Aku (Aisyah) bertanya, "Wahai Rasulullah, urusan apakah itu?" Rasulullah shallallaahu ‘alaihi wasallam mengulangi sabdanya, dan aku bertanya, "Urusan apakah itu, ya Rasulullah?" Beliau shallallaahu ‘alaihi wasallam mengulangi sabdanya, dan aku bertanya lagi, "Urusan apakah itu, ya Rasulullah?" Akhirnya beliau shallallaahu ‘alaihi wasallam membacakan ayat berikut kepadaku, yaitu firman-Nya: Hai Nabi, katakanlah kepada istri-istrimu, "Jika kamu sekalian mengingini kehidupan dunia dan perhiasannya. (Al-Ahzab: 28), hingga akhir ayat. Maka aku menjawab, "Tidak, bahkan aku tetap memilih Allah, Rasul-Nya, dan pahala di negeri akhirat." Maka Nabi shallallaahu ‘alaihi wasallam gembira mendengar jawabanku itu.
Ayat 29
Telah menceritakan pula kepada kami Ibnu Waki', telah menceritakan kepada kami Muhammad ibnu Bisyr, dari Muhammad ibnu Amr, dari Abu Salamah, dari Aisyah radhiyallaahu ‘anhu yang menceritakan bahwa ketika ayat takhyir diturunkan, Rasulullah shallallaahu ‘alaihi wasallam memulainya kepadaku. Beliau bersabda: Hai Aisyah, sesungguhnya aku akan mengutarakan suatu urusan kepadamu. Maka janganlah engkau mengemukakan suatu pendapat pun tentangnya sebelum engkau meminta saran dari kedua orang tuamu, Abu Bakar dan Ummu Ruman radhiyallaahu ‘anhu Maka aku bertanya, "Urusan apakah itu, ya Rasulullah?" Rasulullah shallallaahu ‘alaihi wasallam membacakan firman-Nya: Hai Nabi, katakanlah kepada istri-istrimu, "Jika kamu sekalian mengingini kehidupan dunia dan perhiasannya, maka marilah supaya kuberikan kepadamu mut'ah dan aku ceraikan kamu dengan cara yang baik. Dan jika kamu sekalian menghendaki (keridaan) Allah dan Rasul-Nya serta (kesenangan) di negeri akhirat, maka sesungguhnya Allah menyediakan bagi siapa yang berbuat baik di antaramu pahala yang besar. (Al-Ahzab: 28-29)
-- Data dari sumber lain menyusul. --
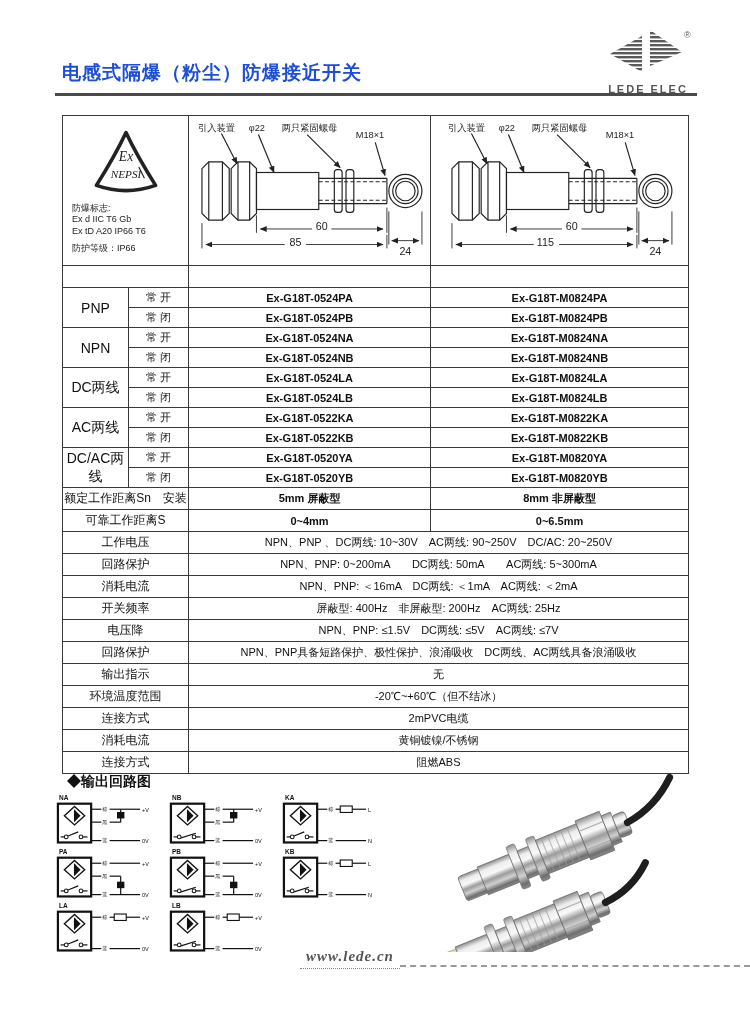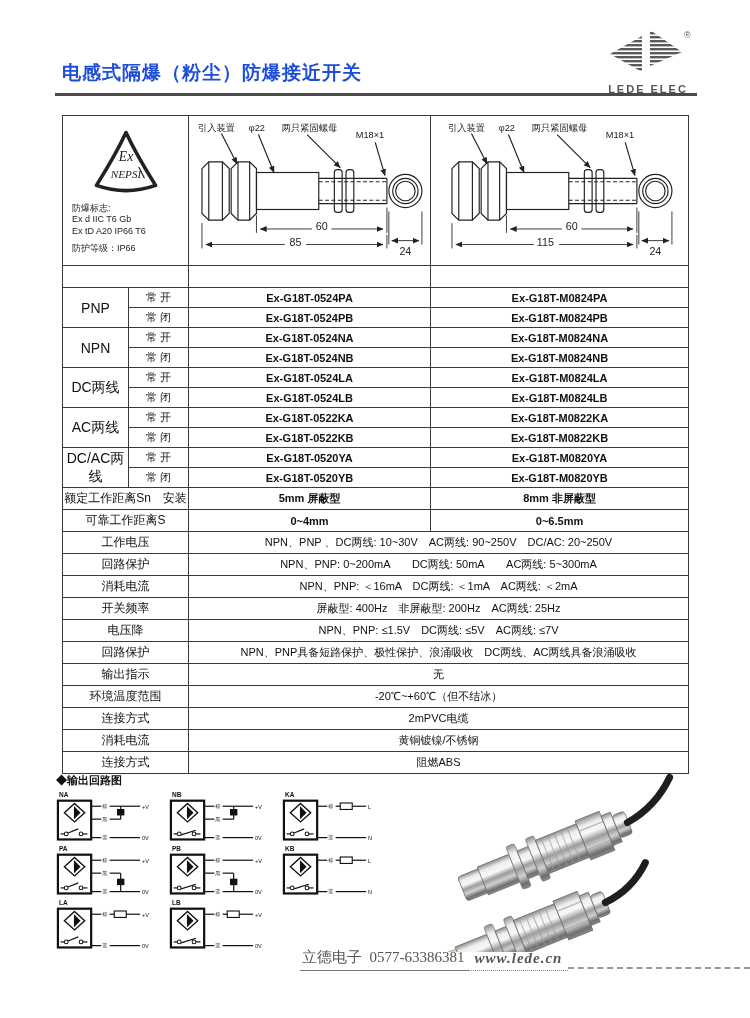--- a/index.html
+++ b/index.html
@@ -32,21 +32,21 @@
   td.model-cell{font-weight:bold;font-size:11px;}
   td.state-cell{font-size:11px;}
   td.cat-cell{font-size:14px;}
   td.label-cell{text-align:left;padding-left:6px;font-size:12px;}
   td.value-cell{font-size:11px;}
   td.value-bold{font-weight:bold;}
   td.diagram-cell{vertical-align:middle;}
   td.diagram-cell svg{display:block;margin:0 auto;}
   
   .circuits{position:absolute;left:56px;top:773px;width:350px;}
-  .circuits-title{font-size:11px;font-weight:bold;color:#111;margin-bottom:3px;}
+  .circuits-title{font-size:14px;font-weight:bold;color:#111;margin-bottom:3px;margin-left:11px;}
   .circuit-grid{display:flex;flex-wrap:wrap;width:345px;}
   .circuit{width:113px;height:54px;position:relative;}
   .circuit-label{position:absolute;left:3px;top:0;font-size:6.5px;font-weight:bold;color:#111;}
   .circuit svg{position:absolute;left:0;top:6px;width:98px;height:48px;}
   
   .photos{position:absolute;left:423px;top:770px;width:287px;height:182px;}
   
   .footer{
     position:absolute;left:300px;right:0;top:948px;display:flex;align-items:flex-end;
     font-family:"Liberation Serif",serif;font-size:15px;color:#555;
@@ -591,16 +591,15 @@
       <line x1="130" y1="15" x2="156" y2="15" stroke="#aaa"></line>
         <line x1="130" y1="35" x2="156" y2="35" stroke="#aaa"></line>
       <rect x="156" y="9" width="10" height="32" fill="url(#chromeG)" stroke="#666" stroke-width="0.7"></rect>
       <rect x="166" y="13" width="13" height="24" rx="3" fill="url(#chromeG)" stroke="#666" stroke-width="0.7"></rect>
       <path d="M178,25 q30,-2 52,-22" fill="none" stroke="#1e1e1e" stroke-width="7" stroke-linecap="round"></path>
     </g>
   </svg>
 </div>
 
 <div class="footer">
-  <span class="grp"><span>立德电子</span>&nbsp;&nbsp;<span>0577-63386381</span></span>
   <span class="site">www.lede.cn</span>
   <span class="dash"></span>
 </div>
 
 </body></html>

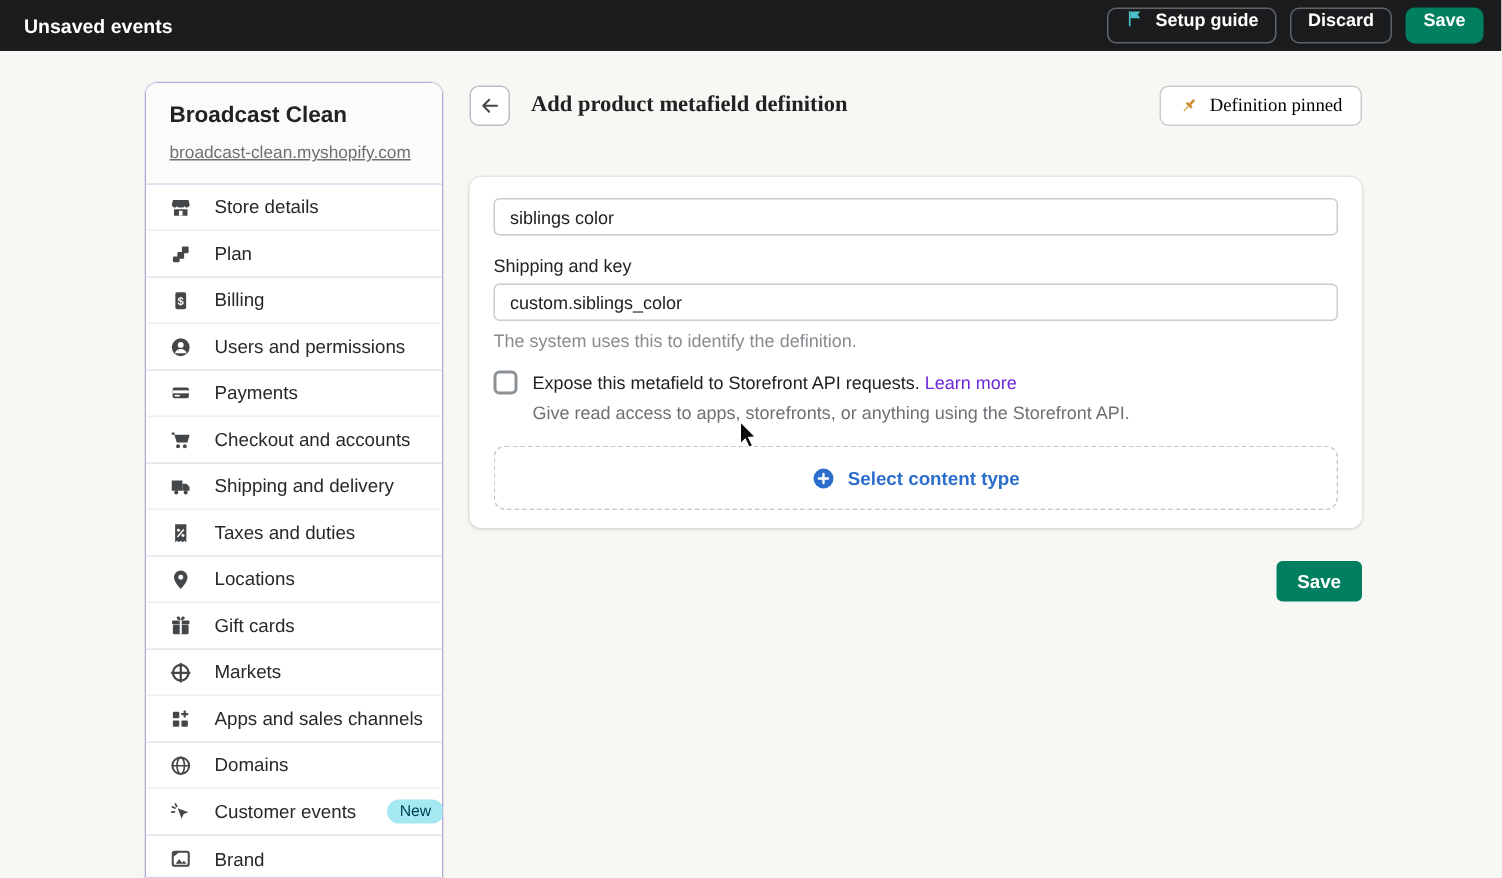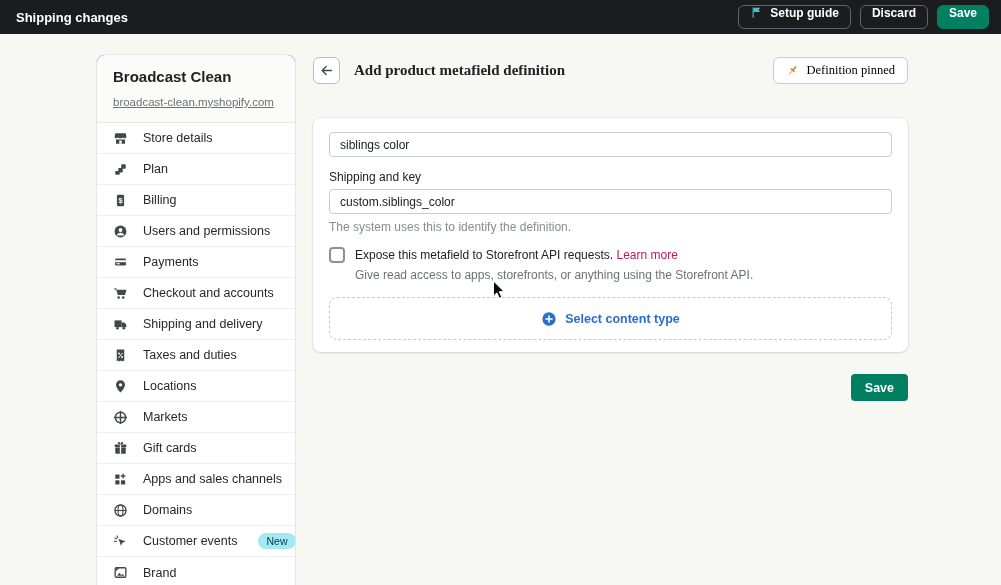--- a/index.html
+++ b/index.html
@@ -93,21 +93,21 @@
   .desc-value { font-size:12px; color:#202223; }
   .caret { display:inline-block; width:1px; height:14px; background:#1a1a1a; margin-left:1px; vertical-align:middle; }
   .char-counter { margin-left:auto; font-size:12px; color:#6d7175; }
 
   .checkbox-row { display:flex; align-items:flex-start; gap:10px; margin-top:2px; }
   .checkbox {
     width:16px; height:16px; border:2px solid #8c9196; border-radius:4px;
     background:#fff; flex:0 0 16px; cursor:pointer;
   }
   .checkbox-label { font-size:12px; color:#202223; line-height:16px; }
-  .link { color:#be185d; text-decoration:none; cursor:pointer; }
+  .link { color:#6d28d9; text-decoration:none; cursor:pointer; }
   .checkbox-help { font-size:12px; color:#6d7175; margin:5px 0 0 26px; }
 
   .content-type-box {
     margin-top:15px; height:43px; border:1px dashed #c6c9cb; border-radius:8px;
     display:flex; align-items:center; justify-content:center; gap:8px;
     cursor:pointer; background:#fff;
   }
   .content-type-label { color:#2c6ecb; font-size:12.5px; font-weight:600; }
 
   .page-footer { margin-top:22px; display:flex; justify-content:flex-end; }
@@ -116,21 +116,21 @@
     border:none; border-radius:4px; font-size:12.5px; font-weight:600;
     cursor:pointer; font-family: inherit;
   }
 
   .mouse-cursor { position:absolute; left:492px; top:280px; pointer-events:none; z-index:50; }
 </style>
 </head>
 <body>
 
 <div class="topbar">
-  <span class="topbar-title">Shipping changes</span>
+  <span class="topbar-title">Unsaved events</span>
   <div class="topbar-actions">
     <button class="tb-btn">
       <span style="display:flex;">
         <svg viewBox="0 0 20 20" width="13" height="13">
             <path fill="#4ac0cc" d="M5.6 2.6h10.1l-2.6 3.4 2.6 3.4H5.6z"></path>
             <rect x="4" y="2" width="1.7" height="16" rx="0.8" fill="#4ac0cc"></rect>
           </svg>
       </span>
       <span>Setup guide</span>
     </button>
@@ -240,37 +240,37 @@
             <path d="M10 1.8c3.3 0 6 2.7 6 6 0 4.4-6 10.4-6 10.4S4 12.2 4 7.8c0-3.3 2.7-6 6-6z"></path>
             <circle cx="10" cy="7.8" r="2.2" fill="#fff"></circle>
           </svg>
         </span>
     <span class="sb-label">Locations</span>
   </div>
 
   <div class="sidebar-item">
     <span class="sb-icon">
           <svg viewBox="0 0 20 20" fill="#44474a">
-            <circle cx="10" cy="10" r="6.9" fill="none" stroke="#44474a" stroke-width="2"></circle>
-            <path d="M10 1.4v17.2M1.4 10h17.2" stroke="#44474a" stroke-width="2" fill="none"></path>
-          </svg>
-        </span>
-    <span class="sb-label">Markets</span>
-  </div>
-
-  <div class="sidebar-item">
-    <span class="sb-icon">
-          <svg viewBox="0 0 20 20" fill="#44474a">
             <rect x="3" y="8.8" width="14" height="8.2" rx="1"></rect>
             <rect x="2.3" y="4.8" width="15.4" height="3.6" rx="1"></rect>
             <rect x="9.1" y="4.8" width="1.8" height="12.2" fill="#fff"></rect>
             <path d="M9.8 4.6C7.9 4.6 6.4 3.5 6.4 2.6c0-.8.7-1.3 1.6-1.3 1.1 0 1.8 1.5 1.8 3.3zm.4 0c1.9 0 3.4-1.1 3.4-2 0-.8-.7-1.3-1.6-1.3-1.1 0-1.8 1.5-1.8 3.3z"></path>
           </svg>
         </span>
     <span class="sb-label">Gift cards</span>
+  </div>
+
+  <div class="sidebar-item">
+    <span class="sb-icon">
+          <svg viewBox="0 0 20 20" fill="#44474a">
+            <circle cx="10" cy="10" r="6.9" fill="none" stroke="#44474a" stroke-width="2"></circle>
+            <path d="M10 1.4v17.2M1.4 10h17.2" stroke="#44474a" stroke-width="2" fill="none"></path>
+          </svg>
+        </span>
+    <span class="sb-label">Markets</span>
   </div>
 
   <div class="sidebar-item">
     <span class="sb-icon">
           <svg viewBox="0 0 20 20" fill="#44474a">
             <rect x="3" y="3.4" width="5.7" height="5.7" rx="0.9"></rect>
             <rect x="3" y="11" width="5.7" height="5.7" rx="0.9"></rect>
             <rect x="10.6" y="11" width="5.7" height="5.7" rx="0.9"></rect>
             <path d="M13.5 2.3v6.2M10.4 5.4h6.2" stroke="#44474a" stroke-width="1.9" fill="none"></path>
           </svg>

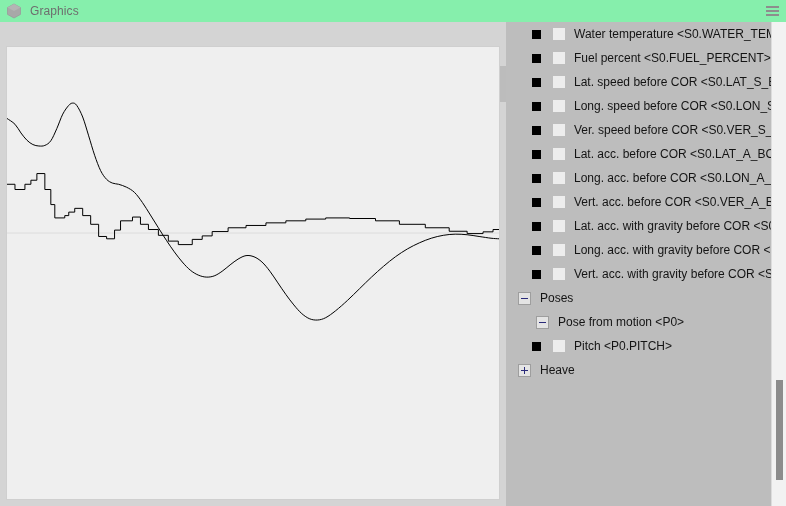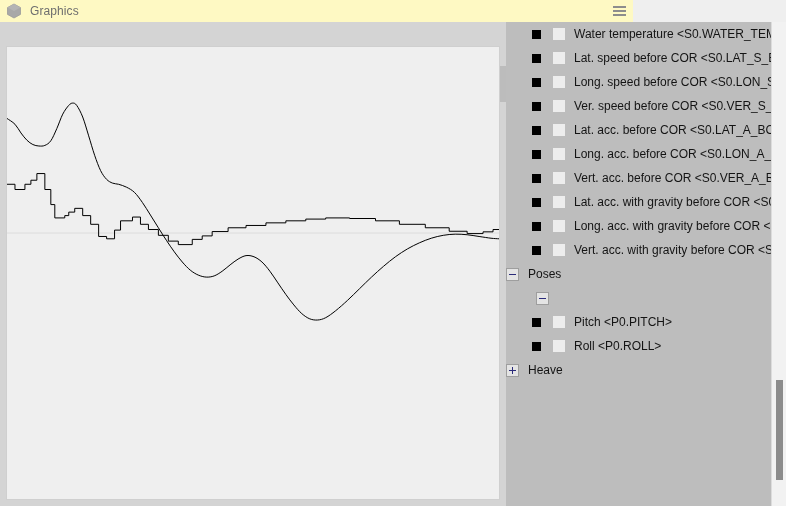--- a/index.html
+++ b/index.html
@@ -20,23 +20,23 @@
     position: relative;
     width: 786px;
     height: 506px;
     background: #efefef;
   }
 
   
   .titlebar {
     position: absolute;
     left: 0; top: 0;
-    width: 633px;
+    width: 786px;
     height: 22px;
-    background: #fef9c3;
+    background: #86efac;
     display: flex;
     align-items: center;
     box-sizing: border-box;
   }
   .titlebar-logo {
     width: 20px; height: 20px;
     margin-left: 4px;
     position: relative;
     flex: none;
   }
@@ -217,21 +217,21 @@
   }
   .tree-row {
     position: relative;
     height: 24px;
     display: flex;
     align-items: center;
     white-space: nowrap;
     user-select: none;
   }
   .tree-row.leaf { padding-left: 26px; }
-  .tree-row.group-1 { padding-left: 0; }
+  .tree-row.group-1 { padding-left: 12px; }
   .tree-row.group-2 { padding-left: 30px; }
 
   .swatch {
     width: 9px; height: 9px;
     background: #000000;
     flex: none;
     margin-right: 12px;
   }
   .cbx {
     width: 12px; height: 12px;
@@ -379,20 +379,25 @@
   <div class="tree-panel">
     <div class="tree-list" id="tree-list">
         <div class="tree-row leaf">
           <span class="swatch" style="background: rgb(0, 0, 0);"></span>
           <span class="cbx"></span>
           <span class="tree-label">Water temperature &lt;S0.WATER_TEMPERATURE&gt;</span>
         </div>
         <div class="tree-row leaf">
           <span class="swatch" style="background: rgb(0, 0, 0);"></span>
           <span class="cbx"></span>
+          <span class="tree-label">Fuel percent &lt;S0.FUEL_PERCENT&gt;</span>
+        </div>
+        <div class="tree-row leaf">
+          <span class="swatch" style="background: rgb(0, 0, 0);"></span>
+          <span class="cbx"></span>
           <span class="tree-label">Lat. speed before COR &lt;S0.LAT_S_BCOR&gt;</span>
         </div>
         <div class="tree-row leaf">
           <span class="swatch" style="background: rgb(0, 0, 0);"></span>
           <span class="cbx"></span>
           <span class="tree-label">Long. speed before COR &lt;S0.LON_S_BCOR&gt;</span>
         </div>
         <div class="tree-row leaf">
           <span class="swatch" style="background: rgb(0, 0, 0);"></span>
           <span class="cbx"></span>
@@ -427,30 +432,26 @@
           <span class="swatch" style="background: rgb(0, 0, 0);"></span>
           <span class="cbx"></span>
           <span class="tree-label">Vert. acc. with gravity before COR &lt;S0.VER_AG_BCOR&gt;</span>
         </div>
         <div class="tree-row group-1">
           <span class="expander"></span>
           <span class="tree-label">Poses</span>
         </div>
         <div class="tree-row group-2">
           <span class="expander"></span>
+          <span class="tree-label">Pose from motion &lt;P0&gt;</span>
         </div>
         <div class="tree-row leaf">
           <span class="swatch" style="background: rgb(0, 0, 0);"></span>
           <span class="cbx"></span>
           <span class="tree-label">Pitch &lt;P0.PITCH&gt;</span>
-        </div>
-        <div class="tree-row leaf">
-          <span class="swatch" style="background: rgb(0, 0, 0);"></span>
-          <span class="cbx"></span>
-          <span class="tree-label">Roll &lt;P0.ROLL&gt;</span>
         </div>
         <div class="tree-row group-1">
           <span class="expander plus"></span>
           <span class="tree-label">Heave</span>
         </div>
       </div>
     <div class="scrollbar">
       <div class="scroll-thumb"></div>
     </div>
   </div>

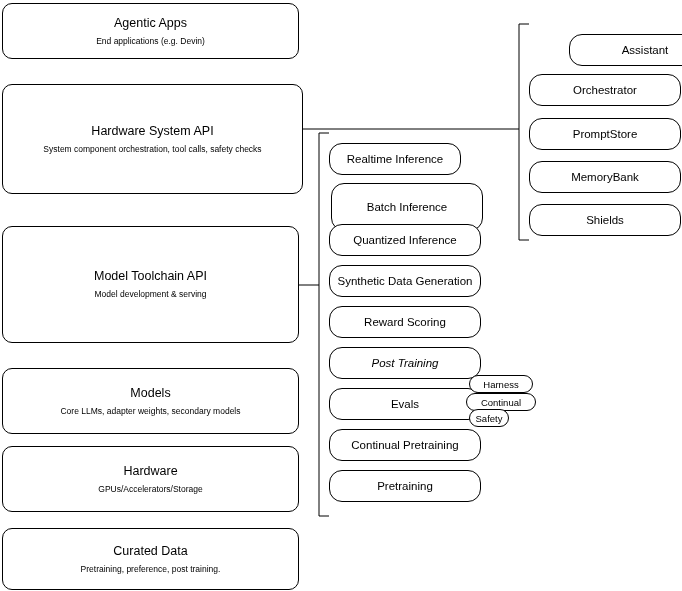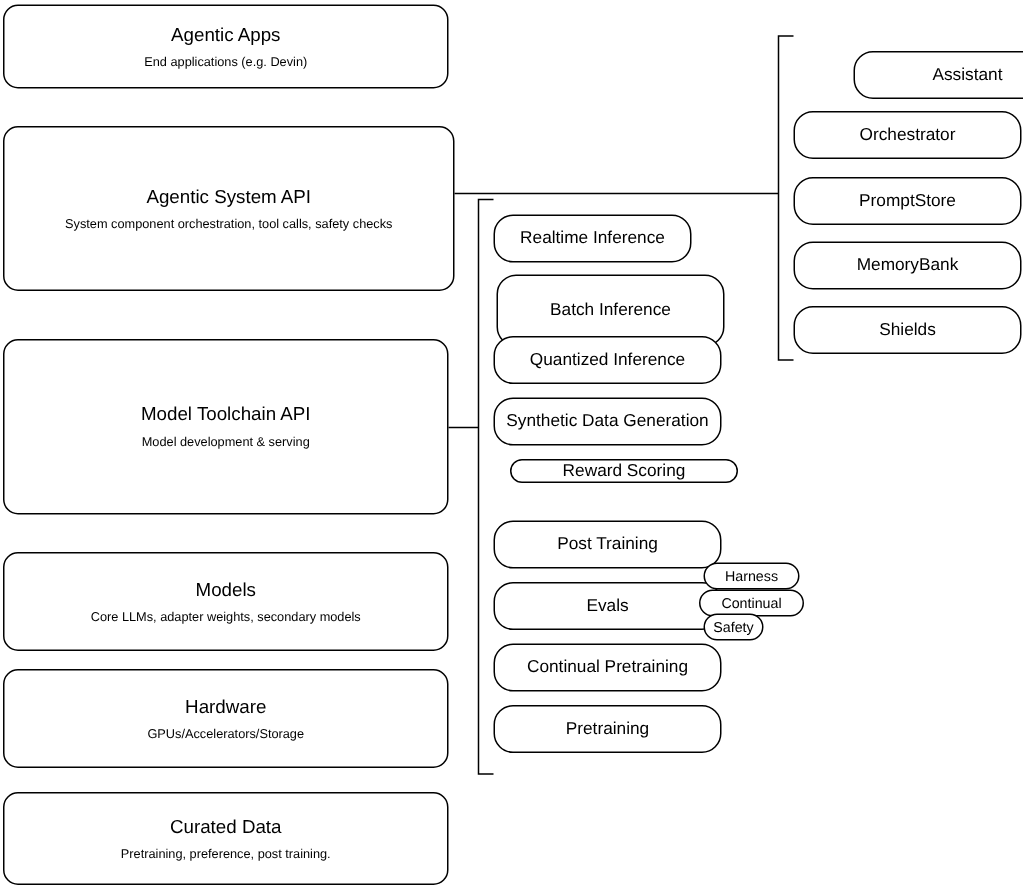--- a/index.html
+++ b/index.html
@@ -74,21 +74,21 @@
     <path d="M299 285 L319 285" fill="none" stroke="#000000" stroke-width="1"></path>
     <path d="M329 133 L319 133 L319 516 L329 516" fill="none" stroke="#000000" stroke-width="1"></path>
   </svg>
 
   <div class="node stack-node" style="left:2px;top:3px;width:297px;height:56px;border-radius:10px;">
     <div class="stack-title">Agentic Apps</div>
     <div class="stack-sub">End applications (e.g. Devin)</div>
   </div>
 
   <div class="node stack-node" style="left:2px;top:84px;width:301px;height:110px;">
-    <div class="stack-title">Agentic System API</div>
+    <div class="stack-title">Hardware System API</div>
     <div class="stack-sub">System component orchestration, tool calls, safety checks</div>
   </div>
 
   <div class="node stack-node" style="left:2px;top:226px;width:297px;height:117px;">
     <div class="stack-title">Model Toolchain API</div>
     <div class="stack-sub">Model development &amp; serving</div>
   </div>
 
   <div class="node stack-node" style="left:2px;top:368px;width:297px;height:66px;">
     <div class="stack-title">Models</div>
@@ -126,24 +126,24 @@
   </div>
   <div class="node pill" style="left:331px;top:183px;width:152px;height:48px;text-align:center;">
     <span>Batch Inference</span>
   </div>
   <div class="node pill" style="left:329px;top:224px;width:152px;height:32px;">
     <span>Quantized Inference</span>
   </div>
   <div class="node pill" style="left:329px;top:265px;width:152px;height:32px;">
     <span>Synthetic Data Generation</span>
   </div>
-  <div class="node pill" style="left:340px;top:306px;width:152px;height:16px;">
+  <div class="node pill" style="left:329px;top:306px;width:152px;height:32px;">
     <span>Reward Scoring</span>
   </div>
-  <div class="node pill" style="left:329px;top:347px;width:152px;height:32px;">
+  <div class="node pill" style="left:329px;top:347px;width:152px;height:32px;font-style:italic;">
     <span>Post Training</span>
   </div>
   <div class="node pill" style="left:329px;top:388px;width:152px;height:32px;">
     <span>Evals</span>
   </div>
   <div class="node pill" style="left:329px;top:429px;width:152px;height:32px;">
     <span>Continual Pretraining</span>
   </div>
   <div class="node pill" style="left:329px;top:470px;width:152px;height:32px;">
     <span>Pretraining</span>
Siti Aisyah menjawab, "Sesungguhnya aku menginginkan Allah, Rasul-Nya, dan pahala negeri akhirat; dan untuk menanggapi urusan ini aku tidak perlu meminta saran dari kedua orang tuaku, Abu Bakar dan Ummu Ruman radhiyallaahu ‘anhu" Mendengar jawaban itu Rasulullah shallallaahu ‘alaihi wasallam tersenyum, senanglah hati beliau. Lalu beliau mendatangi kamar-kamar lainnya dan bersabda, "Sesungguhnya Aisyah telah mengatakan anu dan anu." Maka semua istri beliau shallallaahu ‘alaihi wasallam mengatakan, "Kami pun sependapat dengan apa yang dikatakan oleh Aisyah radhiyallaahu ‘anhu" Ibnu Abi Hatim meriwayatkannya melalui Abu Sa'id Al-Asyaj, dari Abu Usamah, dari Muhammad ibnu Amr dengan sanad yang sama.
Ibnu Jarir mengatakan, telah menceritakan pula kepada kami Said ibnu Yahya Al-Umawi, telah menceritakan kepada kami ayahku, telah menceritakan kepada kami Muhammad ibnu Ishaq, dari Abdullah ibnu Abu Bakar, dari Amrah, dari Aisyah radhiyallaahu ‘anhu yang telah menceritakan bahwa sesungguhnya Rasulullah shallallaahu ‘alaihi wasallam ketika diturunkan kepadanya wahyu yang berkenaan dengan istri-istrinya, maka mula-mula beliau mendatangiku dan berkata: "Sesungguhnya aku akan menceritakan kepadamu suatu urusan, maka janganlah engkau tergesa-gesa sebelum meminta saran dari kedua orang tuamu. Maka Aisyah bertanya, "Urusan apakah itu, ya Rasulullah? Beliau shallallaahu ‘alaihi wasallam menjawab, "Sesungguhnya aku diperintahkan agar mengajukan pilihan kepada kalian. Lalu Rasulullah shallallaahu ‘alaihi wasallam membacakan kepada Aisyah ayat takhyir hingga kedua ayat berikutnya. Maka Aisyah radhiyallaahu ‘anhu menjawab, "Apakah yang engkau maksudkan dengan ucapanmu yang mengatakan, 'Janganlah engkau tergesa-gesa mengambil keputusan sebelum meminta saran kepada kedua orang tuamu?' Itu tidak perlu lagi bagiku, karena sesungguhnya aku memilih Allah dan Rasul-Nya." Mendengar jawaban itu hati Rasulullah shallallaahu ‘alaihi wasallam gembira, lalu beliau menawar-kan hal yang semisal kepada istri-istri lainnya.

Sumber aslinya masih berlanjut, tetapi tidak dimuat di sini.